Stored records:
-------

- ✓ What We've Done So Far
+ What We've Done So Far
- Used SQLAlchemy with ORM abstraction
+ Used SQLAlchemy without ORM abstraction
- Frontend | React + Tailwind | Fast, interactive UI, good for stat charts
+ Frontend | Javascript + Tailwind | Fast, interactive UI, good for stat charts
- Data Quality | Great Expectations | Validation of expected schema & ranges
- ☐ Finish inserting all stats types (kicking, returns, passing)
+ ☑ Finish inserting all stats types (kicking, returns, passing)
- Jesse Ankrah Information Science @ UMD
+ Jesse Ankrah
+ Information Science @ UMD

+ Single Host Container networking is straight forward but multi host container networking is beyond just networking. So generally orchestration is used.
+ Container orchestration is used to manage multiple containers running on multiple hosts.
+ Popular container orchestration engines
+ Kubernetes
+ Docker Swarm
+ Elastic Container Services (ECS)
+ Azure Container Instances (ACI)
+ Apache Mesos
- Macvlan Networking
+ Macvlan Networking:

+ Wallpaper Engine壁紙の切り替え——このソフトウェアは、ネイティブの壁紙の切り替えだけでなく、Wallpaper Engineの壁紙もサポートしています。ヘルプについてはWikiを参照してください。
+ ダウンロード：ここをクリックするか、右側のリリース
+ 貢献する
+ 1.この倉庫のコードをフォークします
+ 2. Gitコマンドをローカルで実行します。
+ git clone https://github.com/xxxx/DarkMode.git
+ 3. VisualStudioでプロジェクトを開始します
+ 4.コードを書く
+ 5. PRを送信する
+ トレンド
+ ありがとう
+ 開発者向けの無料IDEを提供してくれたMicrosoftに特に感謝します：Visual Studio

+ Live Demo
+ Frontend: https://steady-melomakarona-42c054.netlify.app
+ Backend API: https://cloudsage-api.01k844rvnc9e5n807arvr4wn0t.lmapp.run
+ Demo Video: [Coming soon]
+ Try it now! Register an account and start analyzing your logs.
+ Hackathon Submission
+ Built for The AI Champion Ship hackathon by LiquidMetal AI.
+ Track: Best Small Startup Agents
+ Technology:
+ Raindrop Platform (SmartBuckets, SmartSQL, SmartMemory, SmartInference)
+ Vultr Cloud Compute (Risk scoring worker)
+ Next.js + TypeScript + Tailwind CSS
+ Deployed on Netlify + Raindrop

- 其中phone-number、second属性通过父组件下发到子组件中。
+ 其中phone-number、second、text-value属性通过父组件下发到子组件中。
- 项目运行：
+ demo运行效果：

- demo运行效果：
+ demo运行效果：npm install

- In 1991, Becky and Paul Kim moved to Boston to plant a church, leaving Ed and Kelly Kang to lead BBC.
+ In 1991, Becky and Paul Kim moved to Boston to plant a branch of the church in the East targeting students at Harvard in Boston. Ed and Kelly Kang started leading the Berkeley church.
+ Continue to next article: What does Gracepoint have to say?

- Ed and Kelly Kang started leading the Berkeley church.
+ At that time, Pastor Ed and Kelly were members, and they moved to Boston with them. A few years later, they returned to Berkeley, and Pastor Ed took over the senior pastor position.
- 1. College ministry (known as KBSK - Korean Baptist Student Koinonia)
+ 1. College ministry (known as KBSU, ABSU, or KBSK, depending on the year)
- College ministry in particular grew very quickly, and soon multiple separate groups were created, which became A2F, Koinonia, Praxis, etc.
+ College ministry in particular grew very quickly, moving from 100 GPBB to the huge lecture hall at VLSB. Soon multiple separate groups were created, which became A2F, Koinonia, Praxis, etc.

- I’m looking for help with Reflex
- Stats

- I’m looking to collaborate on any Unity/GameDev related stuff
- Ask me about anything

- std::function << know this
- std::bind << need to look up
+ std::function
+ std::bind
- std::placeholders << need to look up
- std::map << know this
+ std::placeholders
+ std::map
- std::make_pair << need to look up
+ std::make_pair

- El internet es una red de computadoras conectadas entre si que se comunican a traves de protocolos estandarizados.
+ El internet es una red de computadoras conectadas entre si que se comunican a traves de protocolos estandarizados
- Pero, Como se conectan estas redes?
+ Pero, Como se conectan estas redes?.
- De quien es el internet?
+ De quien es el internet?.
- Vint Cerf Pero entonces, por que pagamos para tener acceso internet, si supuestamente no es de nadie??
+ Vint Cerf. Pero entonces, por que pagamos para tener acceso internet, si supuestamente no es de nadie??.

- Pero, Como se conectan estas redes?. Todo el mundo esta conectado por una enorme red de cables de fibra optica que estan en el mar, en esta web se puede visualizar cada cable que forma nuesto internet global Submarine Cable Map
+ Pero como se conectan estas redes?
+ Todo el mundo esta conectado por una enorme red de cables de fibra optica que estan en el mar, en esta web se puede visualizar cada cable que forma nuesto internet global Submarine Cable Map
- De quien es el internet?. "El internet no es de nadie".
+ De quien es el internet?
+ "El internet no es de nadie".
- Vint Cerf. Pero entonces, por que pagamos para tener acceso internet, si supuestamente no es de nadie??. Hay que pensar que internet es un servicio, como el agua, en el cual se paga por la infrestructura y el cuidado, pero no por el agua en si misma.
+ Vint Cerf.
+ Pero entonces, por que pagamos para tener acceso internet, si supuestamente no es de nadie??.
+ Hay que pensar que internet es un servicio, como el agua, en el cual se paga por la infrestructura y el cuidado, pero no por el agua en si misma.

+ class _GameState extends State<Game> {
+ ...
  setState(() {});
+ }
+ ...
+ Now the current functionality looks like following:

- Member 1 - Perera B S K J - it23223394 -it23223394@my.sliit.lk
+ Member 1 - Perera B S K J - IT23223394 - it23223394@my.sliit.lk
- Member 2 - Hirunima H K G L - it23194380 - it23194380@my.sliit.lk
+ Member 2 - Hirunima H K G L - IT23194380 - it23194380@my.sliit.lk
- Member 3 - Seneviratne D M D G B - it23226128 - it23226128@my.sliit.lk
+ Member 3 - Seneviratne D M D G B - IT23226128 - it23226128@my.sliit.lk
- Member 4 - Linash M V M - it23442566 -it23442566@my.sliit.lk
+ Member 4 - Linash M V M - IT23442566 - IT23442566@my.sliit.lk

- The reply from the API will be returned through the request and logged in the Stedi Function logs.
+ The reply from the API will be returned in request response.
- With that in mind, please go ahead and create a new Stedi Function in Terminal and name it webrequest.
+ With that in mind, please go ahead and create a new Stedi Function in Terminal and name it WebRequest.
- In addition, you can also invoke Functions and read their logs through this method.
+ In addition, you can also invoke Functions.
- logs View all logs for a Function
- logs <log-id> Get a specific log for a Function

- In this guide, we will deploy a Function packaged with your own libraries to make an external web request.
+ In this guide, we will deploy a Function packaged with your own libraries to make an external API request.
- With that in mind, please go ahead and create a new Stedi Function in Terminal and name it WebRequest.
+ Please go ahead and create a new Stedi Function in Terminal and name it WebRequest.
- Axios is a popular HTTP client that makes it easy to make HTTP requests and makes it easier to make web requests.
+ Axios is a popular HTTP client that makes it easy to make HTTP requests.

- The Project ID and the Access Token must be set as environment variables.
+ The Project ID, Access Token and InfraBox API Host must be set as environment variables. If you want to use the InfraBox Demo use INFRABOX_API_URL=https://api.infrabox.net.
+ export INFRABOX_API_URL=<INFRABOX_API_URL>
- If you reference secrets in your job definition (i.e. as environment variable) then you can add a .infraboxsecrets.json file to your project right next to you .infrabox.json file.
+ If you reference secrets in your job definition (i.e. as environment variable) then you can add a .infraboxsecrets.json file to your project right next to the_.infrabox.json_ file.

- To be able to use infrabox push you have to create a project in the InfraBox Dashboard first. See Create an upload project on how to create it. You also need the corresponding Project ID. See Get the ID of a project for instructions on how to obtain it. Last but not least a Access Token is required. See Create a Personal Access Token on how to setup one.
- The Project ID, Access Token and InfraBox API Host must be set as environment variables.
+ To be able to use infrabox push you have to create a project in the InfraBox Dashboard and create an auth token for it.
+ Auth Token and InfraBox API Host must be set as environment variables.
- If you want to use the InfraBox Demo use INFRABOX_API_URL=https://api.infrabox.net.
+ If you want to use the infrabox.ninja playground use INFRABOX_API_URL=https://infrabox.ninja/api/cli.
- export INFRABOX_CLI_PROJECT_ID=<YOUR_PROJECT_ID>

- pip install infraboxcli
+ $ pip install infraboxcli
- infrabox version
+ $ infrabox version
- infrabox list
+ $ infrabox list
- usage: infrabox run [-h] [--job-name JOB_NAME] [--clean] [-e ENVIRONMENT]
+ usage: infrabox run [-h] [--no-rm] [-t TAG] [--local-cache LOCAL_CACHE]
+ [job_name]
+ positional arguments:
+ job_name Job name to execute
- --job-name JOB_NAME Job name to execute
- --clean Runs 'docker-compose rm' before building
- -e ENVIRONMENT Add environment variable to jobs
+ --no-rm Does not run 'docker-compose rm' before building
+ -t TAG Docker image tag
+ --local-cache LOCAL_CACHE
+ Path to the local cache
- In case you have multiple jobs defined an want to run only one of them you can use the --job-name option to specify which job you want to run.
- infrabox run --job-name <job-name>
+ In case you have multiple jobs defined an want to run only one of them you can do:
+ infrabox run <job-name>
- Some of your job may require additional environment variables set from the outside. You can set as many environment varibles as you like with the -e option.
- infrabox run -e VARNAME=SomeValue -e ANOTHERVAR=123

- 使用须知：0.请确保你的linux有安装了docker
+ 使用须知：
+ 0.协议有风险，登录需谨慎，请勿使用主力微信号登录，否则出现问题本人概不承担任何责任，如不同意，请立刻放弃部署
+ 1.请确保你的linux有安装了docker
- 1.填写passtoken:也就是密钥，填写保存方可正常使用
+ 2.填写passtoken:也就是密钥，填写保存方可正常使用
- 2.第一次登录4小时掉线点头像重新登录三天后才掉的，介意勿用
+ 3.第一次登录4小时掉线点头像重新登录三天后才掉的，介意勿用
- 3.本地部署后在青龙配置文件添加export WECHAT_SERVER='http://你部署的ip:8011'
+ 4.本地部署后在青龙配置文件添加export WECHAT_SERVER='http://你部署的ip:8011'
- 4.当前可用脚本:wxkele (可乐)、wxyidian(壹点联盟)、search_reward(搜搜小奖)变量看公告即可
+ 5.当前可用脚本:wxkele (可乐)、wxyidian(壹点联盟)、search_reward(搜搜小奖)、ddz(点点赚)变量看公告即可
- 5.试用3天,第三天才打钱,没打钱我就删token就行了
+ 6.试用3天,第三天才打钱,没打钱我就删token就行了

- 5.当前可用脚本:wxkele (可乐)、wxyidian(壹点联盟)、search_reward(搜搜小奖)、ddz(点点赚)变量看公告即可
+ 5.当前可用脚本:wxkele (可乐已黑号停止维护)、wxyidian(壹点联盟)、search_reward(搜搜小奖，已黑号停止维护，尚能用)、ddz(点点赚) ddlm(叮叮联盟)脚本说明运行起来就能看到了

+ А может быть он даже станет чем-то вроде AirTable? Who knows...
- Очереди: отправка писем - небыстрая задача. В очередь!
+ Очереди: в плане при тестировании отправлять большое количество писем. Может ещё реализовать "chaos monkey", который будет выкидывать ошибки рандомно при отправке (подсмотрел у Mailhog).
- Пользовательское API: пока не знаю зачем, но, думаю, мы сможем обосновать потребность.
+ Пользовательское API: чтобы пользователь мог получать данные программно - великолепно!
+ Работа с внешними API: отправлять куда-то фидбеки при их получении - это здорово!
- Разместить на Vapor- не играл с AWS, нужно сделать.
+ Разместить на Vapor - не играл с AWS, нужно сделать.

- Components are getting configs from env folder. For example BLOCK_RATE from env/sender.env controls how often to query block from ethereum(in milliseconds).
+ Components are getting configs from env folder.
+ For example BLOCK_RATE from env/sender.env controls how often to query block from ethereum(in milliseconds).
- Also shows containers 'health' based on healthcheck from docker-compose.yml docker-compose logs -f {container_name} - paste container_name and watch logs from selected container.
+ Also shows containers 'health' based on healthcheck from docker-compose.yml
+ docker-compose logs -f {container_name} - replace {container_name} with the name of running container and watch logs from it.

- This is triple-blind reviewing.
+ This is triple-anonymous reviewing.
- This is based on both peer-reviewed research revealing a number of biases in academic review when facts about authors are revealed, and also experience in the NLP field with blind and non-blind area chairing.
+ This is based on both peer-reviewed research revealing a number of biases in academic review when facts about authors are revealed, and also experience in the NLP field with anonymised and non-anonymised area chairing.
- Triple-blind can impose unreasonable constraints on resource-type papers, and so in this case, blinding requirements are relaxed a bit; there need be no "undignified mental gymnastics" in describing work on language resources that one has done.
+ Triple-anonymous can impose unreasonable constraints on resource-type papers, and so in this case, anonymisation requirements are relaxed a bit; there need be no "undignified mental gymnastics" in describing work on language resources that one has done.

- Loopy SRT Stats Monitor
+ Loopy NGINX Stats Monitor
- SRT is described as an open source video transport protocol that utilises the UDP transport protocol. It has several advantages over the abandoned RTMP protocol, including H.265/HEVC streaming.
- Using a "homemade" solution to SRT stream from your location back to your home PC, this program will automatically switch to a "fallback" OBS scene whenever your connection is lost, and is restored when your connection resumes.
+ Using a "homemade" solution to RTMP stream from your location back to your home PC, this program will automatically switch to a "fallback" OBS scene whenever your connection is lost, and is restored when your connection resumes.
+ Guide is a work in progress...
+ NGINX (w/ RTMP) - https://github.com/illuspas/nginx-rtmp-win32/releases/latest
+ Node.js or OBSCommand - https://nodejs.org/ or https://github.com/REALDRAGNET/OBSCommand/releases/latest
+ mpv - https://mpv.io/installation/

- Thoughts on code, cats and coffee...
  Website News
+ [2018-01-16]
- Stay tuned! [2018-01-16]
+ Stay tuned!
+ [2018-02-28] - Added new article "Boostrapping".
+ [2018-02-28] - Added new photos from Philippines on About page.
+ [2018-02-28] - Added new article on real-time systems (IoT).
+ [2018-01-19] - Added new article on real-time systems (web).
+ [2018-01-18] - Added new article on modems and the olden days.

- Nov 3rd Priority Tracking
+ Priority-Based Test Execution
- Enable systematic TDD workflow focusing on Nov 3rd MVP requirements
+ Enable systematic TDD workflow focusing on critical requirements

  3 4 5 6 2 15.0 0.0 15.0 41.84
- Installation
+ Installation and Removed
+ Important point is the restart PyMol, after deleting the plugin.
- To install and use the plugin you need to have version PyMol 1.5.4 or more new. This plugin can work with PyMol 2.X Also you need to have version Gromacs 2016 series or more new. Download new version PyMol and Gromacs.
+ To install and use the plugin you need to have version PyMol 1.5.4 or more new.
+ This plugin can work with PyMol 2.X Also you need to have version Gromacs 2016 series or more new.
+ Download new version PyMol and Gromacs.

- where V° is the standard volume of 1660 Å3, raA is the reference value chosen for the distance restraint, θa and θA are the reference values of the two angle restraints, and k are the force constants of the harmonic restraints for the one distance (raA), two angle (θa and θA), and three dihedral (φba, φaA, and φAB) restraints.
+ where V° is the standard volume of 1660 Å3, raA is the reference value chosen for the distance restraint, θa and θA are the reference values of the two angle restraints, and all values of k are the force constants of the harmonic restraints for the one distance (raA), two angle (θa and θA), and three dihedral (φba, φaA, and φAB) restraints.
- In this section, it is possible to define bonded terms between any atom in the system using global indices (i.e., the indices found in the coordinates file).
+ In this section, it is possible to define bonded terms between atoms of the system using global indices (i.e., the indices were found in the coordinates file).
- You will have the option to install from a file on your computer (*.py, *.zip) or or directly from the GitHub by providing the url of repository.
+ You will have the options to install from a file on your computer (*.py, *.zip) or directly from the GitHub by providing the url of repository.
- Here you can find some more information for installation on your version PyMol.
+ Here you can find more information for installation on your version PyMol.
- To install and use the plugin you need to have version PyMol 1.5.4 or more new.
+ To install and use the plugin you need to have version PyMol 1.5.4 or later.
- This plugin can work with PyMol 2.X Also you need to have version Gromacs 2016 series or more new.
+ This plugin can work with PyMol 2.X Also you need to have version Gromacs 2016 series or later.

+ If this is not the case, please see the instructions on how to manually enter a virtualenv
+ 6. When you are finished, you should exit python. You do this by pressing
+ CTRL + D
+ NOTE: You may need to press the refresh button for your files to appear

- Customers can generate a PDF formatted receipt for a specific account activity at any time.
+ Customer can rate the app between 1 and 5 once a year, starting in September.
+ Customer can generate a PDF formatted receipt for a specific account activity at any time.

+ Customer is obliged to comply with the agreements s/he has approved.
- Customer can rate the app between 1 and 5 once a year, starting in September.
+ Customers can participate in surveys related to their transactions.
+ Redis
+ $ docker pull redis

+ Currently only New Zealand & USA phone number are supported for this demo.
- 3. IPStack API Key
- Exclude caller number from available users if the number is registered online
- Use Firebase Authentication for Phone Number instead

-------

▶ _EXERCISE BRIEF_: If a line in the entries holds the string "academic", copy it.

▶ _TASK SOLUTION_:
- This is based on both peer-reviewed research revealing a number of biases in academic review when facts about authors are revealed, and also experience in the NLP field with blind and non-blind area chairing.
+ This is based on both peer-reviewed research revealing a number of biases in academic review when facts about authors are revealed, and also experience in the NLP field with anonymised and non-anonymised area chairing.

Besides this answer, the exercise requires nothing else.